The Scissor Sisters topped the album chart in the second week of 2005 having had a very successful 2004. Their eponymous album Scissor Sisters was released on 9 February 2004 and went on to sell 1,594,000 copies by the end of that year.

On 14 January pop band Busted announced that they were to split. The band had released two albums and topped the singles chart four times.

The Chemical Brothers topped the album and download charts with Push the Button and "Galvanize", respectively, with the single reaching the top ten. Keane returned to the top of the chart in the second week of February due to their success at the BRIT Awards, while on 6 February, Eminem got his sixth number one with "Like Toy Soldiers", making him the most successful rap artist in the UK singles chart.

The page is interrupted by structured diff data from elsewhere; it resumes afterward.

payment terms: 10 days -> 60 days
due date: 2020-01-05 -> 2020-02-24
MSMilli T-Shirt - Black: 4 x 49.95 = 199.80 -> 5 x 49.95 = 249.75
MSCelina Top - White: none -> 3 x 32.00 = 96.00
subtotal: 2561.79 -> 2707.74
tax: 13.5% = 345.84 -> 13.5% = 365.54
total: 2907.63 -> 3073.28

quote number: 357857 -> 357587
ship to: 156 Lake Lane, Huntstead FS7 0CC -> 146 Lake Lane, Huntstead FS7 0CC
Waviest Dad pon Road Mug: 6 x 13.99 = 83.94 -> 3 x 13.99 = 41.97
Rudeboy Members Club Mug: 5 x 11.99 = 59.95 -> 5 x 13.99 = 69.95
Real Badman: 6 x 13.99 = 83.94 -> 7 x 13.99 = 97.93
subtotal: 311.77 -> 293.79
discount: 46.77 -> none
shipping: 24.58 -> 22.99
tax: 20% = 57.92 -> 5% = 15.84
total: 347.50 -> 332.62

On 6 March, Stereophonics earned their first number-one single with "Dakota", the first single to be taken from their new album, Language. Sex. Violence. Other?, which topped the album chart two weeks later.

The Comic Relief single of the year, the double A-side of "All About You" and "You've Got a Friend" by McFly, reached the top of the chart on 13 March. It was knocked off by a second Comic Relief single – a reissue of Tony Christie's "Is This the Way to Amarillo" with the associated video seeing comedian Peter Kay mime alongside various guest stars. Tony Christie topped the singles, album and download chart. The song spent seven weeks at the top of the singles charts, the longest stay at number 1 since Cher's "Believe" in 1998. On its original release in 1971, the song had charted no higher than No. 18.

On 29 May, Damon Albarn's Gorillaz topped the album charts with Demon Days. The following week, Gorillaz were knocked off the top by Albarn's former Britpop rivals Oasis who in turn were knocked off the top by Coldplay's eagerly awaited X&Y, which was met with mixed reviews itself. It was the second fastest album on first week sales only, behind Oasis' 1997 release, Be Here Now.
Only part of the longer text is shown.